Lucas and company say this body has a radius about the same as Jupiter’s and a similar temperature of about 500K. That makes it the coolest brown dwarf ever discovered. Spectroscopic studies of its atmosphere show signs of methane and even water vapor.
This combination of temperature and evidence of water will make UGPSJ0722-05 a fascinating talking point for astrobiologists. Jupiter’s beautiful coloured bands are the result of organic molecules in its atmosphere. So the question of what could be floating around UGPSJ0722-05’s atmosphere will be hotly debated.

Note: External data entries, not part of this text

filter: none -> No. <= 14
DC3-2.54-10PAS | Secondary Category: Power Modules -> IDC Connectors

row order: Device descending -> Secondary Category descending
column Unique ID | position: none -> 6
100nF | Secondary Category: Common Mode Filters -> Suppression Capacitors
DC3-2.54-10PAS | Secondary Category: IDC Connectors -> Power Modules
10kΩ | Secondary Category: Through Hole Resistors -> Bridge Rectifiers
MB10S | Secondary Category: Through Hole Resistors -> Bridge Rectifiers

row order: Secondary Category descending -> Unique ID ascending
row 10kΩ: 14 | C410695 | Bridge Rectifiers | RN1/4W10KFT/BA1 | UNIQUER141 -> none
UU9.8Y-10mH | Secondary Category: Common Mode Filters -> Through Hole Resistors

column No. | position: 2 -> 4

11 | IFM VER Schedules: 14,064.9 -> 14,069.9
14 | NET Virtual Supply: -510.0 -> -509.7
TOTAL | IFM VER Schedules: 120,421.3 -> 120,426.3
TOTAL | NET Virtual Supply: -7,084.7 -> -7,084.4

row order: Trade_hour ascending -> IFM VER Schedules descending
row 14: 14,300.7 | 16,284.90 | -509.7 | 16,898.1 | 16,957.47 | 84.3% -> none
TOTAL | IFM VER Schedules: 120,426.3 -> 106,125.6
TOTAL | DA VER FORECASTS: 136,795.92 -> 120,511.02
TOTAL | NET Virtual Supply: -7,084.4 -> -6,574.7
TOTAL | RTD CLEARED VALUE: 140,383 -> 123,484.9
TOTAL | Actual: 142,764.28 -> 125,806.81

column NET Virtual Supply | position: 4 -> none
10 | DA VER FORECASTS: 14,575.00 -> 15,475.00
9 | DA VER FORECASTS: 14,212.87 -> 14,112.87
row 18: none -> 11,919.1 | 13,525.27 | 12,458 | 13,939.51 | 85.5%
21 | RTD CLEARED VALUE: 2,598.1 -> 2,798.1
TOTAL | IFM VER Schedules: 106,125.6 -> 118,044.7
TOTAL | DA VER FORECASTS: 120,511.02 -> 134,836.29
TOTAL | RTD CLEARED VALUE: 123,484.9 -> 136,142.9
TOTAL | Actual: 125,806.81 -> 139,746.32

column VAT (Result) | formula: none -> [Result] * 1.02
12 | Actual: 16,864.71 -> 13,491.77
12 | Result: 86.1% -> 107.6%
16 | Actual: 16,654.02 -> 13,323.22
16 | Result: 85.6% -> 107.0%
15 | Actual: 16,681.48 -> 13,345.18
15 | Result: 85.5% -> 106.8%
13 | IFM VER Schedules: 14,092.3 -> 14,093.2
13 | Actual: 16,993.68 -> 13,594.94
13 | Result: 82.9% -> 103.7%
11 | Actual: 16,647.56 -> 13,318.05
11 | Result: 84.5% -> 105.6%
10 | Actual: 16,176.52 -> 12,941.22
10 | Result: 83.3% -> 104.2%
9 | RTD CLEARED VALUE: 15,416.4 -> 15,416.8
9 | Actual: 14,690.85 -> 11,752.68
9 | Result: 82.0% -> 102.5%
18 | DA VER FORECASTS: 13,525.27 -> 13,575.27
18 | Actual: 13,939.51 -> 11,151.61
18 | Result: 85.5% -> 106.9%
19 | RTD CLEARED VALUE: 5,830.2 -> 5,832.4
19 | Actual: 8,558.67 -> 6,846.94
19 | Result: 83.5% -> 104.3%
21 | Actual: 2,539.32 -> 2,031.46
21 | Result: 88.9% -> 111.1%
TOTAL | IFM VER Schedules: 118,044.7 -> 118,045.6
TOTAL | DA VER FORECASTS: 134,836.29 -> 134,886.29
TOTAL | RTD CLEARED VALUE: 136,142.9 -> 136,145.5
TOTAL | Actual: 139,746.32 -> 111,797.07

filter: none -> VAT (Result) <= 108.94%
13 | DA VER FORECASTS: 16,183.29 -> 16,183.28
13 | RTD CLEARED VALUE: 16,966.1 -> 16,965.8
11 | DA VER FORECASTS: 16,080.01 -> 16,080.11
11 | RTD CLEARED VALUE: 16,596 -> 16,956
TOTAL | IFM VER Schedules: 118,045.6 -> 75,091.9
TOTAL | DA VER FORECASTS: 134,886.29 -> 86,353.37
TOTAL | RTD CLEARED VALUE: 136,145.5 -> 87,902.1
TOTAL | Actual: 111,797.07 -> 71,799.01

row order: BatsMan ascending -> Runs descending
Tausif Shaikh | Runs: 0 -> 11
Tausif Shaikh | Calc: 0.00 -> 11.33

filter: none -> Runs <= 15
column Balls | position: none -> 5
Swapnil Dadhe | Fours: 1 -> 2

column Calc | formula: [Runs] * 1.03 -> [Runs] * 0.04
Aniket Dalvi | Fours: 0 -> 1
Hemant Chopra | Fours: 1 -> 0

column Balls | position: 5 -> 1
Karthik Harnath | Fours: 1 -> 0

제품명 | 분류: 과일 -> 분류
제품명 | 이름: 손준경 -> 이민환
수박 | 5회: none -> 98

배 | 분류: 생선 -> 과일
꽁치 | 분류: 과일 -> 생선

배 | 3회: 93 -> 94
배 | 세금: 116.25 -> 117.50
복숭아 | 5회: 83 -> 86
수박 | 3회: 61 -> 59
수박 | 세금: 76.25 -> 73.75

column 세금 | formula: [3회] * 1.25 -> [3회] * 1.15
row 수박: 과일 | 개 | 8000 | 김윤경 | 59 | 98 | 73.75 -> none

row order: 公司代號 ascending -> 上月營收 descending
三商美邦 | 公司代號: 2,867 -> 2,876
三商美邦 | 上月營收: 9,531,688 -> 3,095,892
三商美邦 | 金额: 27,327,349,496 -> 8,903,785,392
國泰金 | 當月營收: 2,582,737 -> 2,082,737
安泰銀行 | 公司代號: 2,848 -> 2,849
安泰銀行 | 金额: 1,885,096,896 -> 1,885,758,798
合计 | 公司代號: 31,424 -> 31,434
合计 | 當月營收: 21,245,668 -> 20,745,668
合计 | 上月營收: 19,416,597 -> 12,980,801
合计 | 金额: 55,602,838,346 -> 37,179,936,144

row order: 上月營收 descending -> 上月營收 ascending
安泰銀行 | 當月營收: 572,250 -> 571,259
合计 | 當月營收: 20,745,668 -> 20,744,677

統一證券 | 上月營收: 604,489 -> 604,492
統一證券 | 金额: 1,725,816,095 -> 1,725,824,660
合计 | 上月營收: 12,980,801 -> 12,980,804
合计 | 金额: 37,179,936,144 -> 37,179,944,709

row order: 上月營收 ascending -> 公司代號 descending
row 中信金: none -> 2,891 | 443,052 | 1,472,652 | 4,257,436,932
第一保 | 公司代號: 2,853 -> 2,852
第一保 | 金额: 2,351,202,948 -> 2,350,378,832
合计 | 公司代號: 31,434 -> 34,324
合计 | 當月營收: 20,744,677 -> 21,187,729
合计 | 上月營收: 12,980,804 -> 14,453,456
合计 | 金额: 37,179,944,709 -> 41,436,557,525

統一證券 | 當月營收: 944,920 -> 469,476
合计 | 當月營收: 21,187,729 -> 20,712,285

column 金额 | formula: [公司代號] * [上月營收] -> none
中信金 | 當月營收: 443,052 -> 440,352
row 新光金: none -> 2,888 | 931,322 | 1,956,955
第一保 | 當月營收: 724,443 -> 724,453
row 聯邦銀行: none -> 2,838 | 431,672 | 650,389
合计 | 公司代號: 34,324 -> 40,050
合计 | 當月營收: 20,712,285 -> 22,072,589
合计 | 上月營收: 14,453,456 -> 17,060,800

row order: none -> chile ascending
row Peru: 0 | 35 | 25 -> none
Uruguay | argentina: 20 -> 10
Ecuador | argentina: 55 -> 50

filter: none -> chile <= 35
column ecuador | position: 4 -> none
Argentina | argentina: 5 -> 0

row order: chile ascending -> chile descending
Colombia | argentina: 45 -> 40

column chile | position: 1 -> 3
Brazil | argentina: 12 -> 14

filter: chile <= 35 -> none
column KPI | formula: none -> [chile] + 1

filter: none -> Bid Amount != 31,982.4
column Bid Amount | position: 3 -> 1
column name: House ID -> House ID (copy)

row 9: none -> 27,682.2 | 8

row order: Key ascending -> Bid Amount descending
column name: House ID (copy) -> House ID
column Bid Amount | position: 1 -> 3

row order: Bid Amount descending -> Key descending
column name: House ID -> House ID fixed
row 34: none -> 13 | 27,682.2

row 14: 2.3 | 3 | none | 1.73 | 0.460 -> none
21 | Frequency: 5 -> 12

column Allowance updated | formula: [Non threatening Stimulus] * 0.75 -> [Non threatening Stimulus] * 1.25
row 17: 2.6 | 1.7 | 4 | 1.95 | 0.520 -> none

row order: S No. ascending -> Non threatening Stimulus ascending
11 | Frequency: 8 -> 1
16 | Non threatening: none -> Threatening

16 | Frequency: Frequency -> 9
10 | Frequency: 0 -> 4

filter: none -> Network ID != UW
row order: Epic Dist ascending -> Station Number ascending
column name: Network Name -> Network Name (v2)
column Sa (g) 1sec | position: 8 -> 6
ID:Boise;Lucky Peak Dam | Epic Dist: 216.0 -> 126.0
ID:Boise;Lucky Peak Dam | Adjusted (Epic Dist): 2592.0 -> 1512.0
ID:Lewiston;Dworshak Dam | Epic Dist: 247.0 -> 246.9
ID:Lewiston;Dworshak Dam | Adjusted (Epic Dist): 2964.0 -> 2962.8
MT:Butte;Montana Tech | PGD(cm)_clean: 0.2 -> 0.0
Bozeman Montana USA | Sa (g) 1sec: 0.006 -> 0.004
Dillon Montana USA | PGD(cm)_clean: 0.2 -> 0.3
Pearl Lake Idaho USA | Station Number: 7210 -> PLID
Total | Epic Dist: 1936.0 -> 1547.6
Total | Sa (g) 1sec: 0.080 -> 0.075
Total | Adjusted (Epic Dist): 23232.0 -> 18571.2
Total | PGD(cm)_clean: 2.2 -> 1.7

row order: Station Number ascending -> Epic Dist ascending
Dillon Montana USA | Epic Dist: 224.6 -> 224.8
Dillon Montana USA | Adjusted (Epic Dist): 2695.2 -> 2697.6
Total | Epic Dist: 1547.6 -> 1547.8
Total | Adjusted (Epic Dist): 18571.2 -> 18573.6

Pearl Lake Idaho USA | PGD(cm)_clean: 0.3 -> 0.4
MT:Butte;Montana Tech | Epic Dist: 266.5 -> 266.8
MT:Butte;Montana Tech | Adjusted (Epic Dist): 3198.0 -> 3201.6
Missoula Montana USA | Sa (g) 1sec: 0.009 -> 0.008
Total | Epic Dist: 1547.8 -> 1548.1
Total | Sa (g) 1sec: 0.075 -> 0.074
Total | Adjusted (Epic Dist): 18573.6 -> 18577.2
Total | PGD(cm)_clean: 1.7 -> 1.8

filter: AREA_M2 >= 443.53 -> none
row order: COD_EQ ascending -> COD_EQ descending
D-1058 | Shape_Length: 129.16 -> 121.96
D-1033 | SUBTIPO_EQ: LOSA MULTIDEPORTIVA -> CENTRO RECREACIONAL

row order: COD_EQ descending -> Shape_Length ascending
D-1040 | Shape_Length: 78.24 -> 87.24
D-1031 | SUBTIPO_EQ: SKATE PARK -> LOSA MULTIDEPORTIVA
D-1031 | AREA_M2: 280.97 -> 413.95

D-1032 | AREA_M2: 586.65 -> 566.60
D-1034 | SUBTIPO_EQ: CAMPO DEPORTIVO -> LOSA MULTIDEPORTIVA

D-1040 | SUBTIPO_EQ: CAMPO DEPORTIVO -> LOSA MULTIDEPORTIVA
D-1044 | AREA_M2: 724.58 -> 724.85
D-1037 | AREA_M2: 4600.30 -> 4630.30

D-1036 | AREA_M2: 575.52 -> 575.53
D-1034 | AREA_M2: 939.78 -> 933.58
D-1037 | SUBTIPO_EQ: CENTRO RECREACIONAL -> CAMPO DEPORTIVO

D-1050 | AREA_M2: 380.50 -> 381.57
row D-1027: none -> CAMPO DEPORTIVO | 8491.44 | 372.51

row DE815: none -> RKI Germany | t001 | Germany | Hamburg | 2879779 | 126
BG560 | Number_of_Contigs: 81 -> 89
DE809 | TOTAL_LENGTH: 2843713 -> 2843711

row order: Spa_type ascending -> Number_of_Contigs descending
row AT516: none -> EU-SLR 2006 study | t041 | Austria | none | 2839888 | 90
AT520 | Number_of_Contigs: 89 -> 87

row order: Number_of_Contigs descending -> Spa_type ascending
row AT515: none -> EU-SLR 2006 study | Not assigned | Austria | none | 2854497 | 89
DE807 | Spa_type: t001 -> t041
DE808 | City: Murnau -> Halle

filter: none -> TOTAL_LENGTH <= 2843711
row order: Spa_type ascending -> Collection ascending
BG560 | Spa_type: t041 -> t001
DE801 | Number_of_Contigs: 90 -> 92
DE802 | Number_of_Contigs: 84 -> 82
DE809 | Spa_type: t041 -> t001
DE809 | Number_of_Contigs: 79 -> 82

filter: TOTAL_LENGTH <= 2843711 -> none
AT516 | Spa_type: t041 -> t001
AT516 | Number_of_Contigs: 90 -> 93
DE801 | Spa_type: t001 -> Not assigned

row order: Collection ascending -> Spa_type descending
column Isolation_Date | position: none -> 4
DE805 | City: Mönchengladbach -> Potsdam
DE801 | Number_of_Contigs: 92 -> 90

Part of this debate will focus on another interesting observation about this body: its atmosphere also contains something that is absorbing radiation at a wavelength of 1.25 micrometres. As yet, nobody is able to explain this mysterious absorption feature but it may mean that UGPSJ0722-05 is an entirely new type of brown dwarf.
Best of all is that fact that this Jupiter-like object is only nine light-years away, making it one of the sun’s 10 nearest neighbors and a candidate for significantly more investigation in the near future.
Expect to hear more about UGPSJ0722-05 from Lucas and others. A decent name would be a good start.
Ref: arxiv.org/abs/1004.0317: Discovery Of A Very Cool Brown Dwarf Amongst The Ten Nearest Stars To The Solar System.